(Work task):
Using the records below, write out the line with "WHITE PITKÄKARVAINEN TAL: 7" and each line after it through the final one, exactly, and only those.

Source data
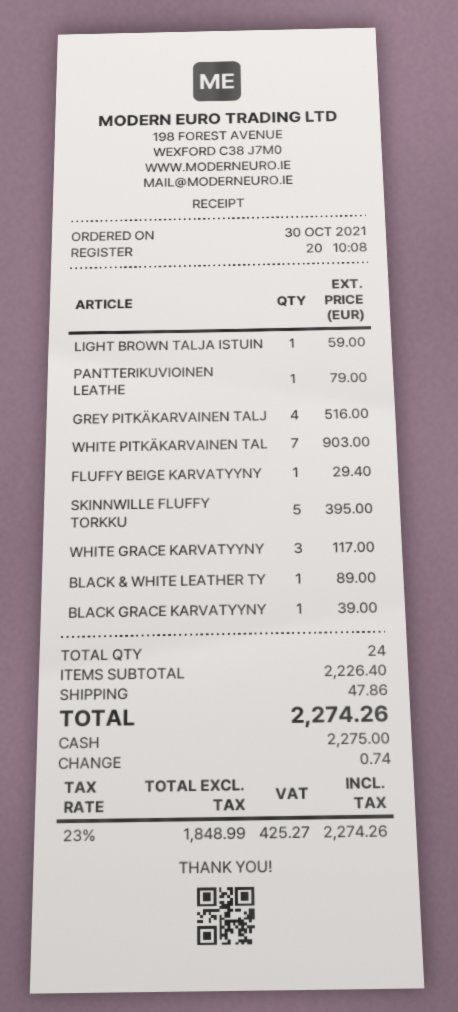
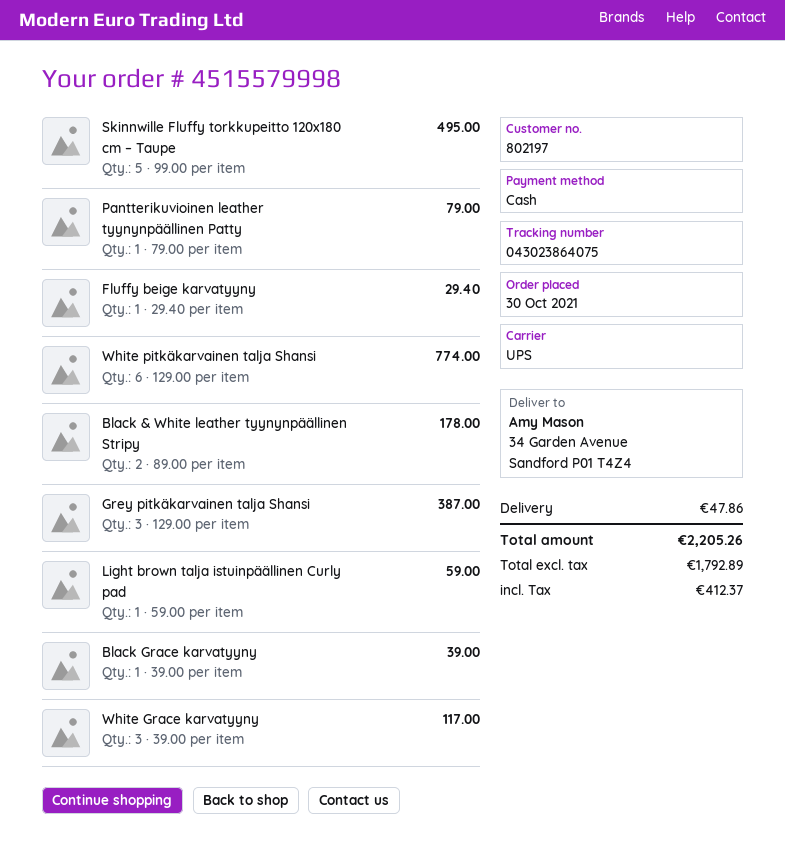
GREY PITKÄKARVAINEN TALJ: 4 for 516.00 -> 3 for 387.00
WHITE PITKÄKARVAINEN TAL: 7 for 903.00 -> 6 for 774.00
SKINNWILLE FLUFFY TORKKU: 5 for 395.00 -> 5 for 495.00
BLACK & WHITE LEATHER TY: 1 for 89.00 -> 2 for 178.00
net: 1848.99 -> 1792.89
tax: 425.27 -> 412.37
total: 2274.26 -> 2205.26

(Solution to this task):
WHITE PITKÄKARVAINEN TAL: 7 for 903.00 -> 6 for 774.00
SKINNWILLE FLUFFY TORKKU: 5 for 395.00 -> 5 for 495.00
BLACK & WHITE LEATHER TY: 1 for 89.00 -> 2 for 178.00
net: 1848.99 -> 1792.89
tax: 425.27 -> 412.37
total: 2274.26 -> 2205.26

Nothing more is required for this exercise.